#### Available data
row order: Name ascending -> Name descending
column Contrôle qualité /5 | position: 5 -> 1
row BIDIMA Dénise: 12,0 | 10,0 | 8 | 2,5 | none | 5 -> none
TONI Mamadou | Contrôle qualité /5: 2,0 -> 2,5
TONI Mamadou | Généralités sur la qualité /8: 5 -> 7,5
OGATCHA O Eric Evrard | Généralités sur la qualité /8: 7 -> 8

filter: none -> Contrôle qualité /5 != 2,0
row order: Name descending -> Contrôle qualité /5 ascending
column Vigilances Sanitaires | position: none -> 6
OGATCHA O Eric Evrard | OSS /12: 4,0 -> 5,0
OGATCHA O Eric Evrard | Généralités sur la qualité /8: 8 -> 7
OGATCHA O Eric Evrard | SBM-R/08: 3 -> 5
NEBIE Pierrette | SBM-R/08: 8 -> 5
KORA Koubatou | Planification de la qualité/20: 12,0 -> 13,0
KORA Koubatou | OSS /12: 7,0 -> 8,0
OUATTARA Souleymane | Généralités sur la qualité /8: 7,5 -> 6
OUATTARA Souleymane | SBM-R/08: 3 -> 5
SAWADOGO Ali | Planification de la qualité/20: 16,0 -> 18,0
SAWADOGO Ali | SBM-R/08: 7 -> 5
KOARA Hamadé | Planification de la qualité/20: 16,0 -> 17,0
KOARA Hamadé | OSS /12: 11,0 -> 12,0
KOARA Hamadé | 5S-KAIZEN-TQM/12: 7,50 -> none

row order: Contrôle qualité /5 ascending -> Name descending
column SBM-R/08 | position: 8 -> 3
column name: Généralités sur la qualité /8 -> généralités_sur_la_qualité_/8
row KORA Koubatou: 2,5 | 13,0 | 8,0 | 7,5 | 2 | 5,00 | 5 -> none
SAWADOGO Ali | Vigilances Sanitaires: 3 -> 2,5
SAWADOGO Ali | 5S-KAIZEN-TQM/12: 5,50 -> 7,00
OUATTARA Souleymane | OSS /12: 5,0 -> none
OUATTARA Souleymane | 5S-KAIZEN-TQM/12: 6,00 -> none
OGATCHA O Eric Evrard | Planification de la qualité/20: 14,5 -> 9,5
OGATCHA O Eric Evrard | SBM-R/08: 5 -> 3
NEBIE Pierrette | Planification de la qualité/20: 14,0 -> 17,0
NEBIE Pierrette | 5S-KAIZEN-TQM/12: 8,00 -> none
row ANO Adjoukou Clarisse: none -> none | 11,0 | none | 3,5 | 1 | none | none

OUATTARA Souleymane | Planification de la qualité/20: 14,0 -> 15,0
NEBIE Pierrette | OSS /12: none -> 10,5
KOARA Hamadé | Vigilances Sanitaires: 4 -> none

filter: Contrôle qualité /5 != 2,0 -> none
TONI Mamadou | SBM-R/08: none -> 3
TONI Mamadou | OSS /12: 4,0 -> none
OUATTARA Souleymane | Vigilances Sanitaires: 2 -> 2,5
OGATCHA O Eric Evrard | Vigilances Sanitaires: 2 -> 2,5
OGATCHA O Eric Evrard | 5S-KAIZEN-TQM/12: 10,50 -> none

#### The task
For the word "Vigilances", please count the lines in the data where it appears and respond with the number only.

#### Written solution
5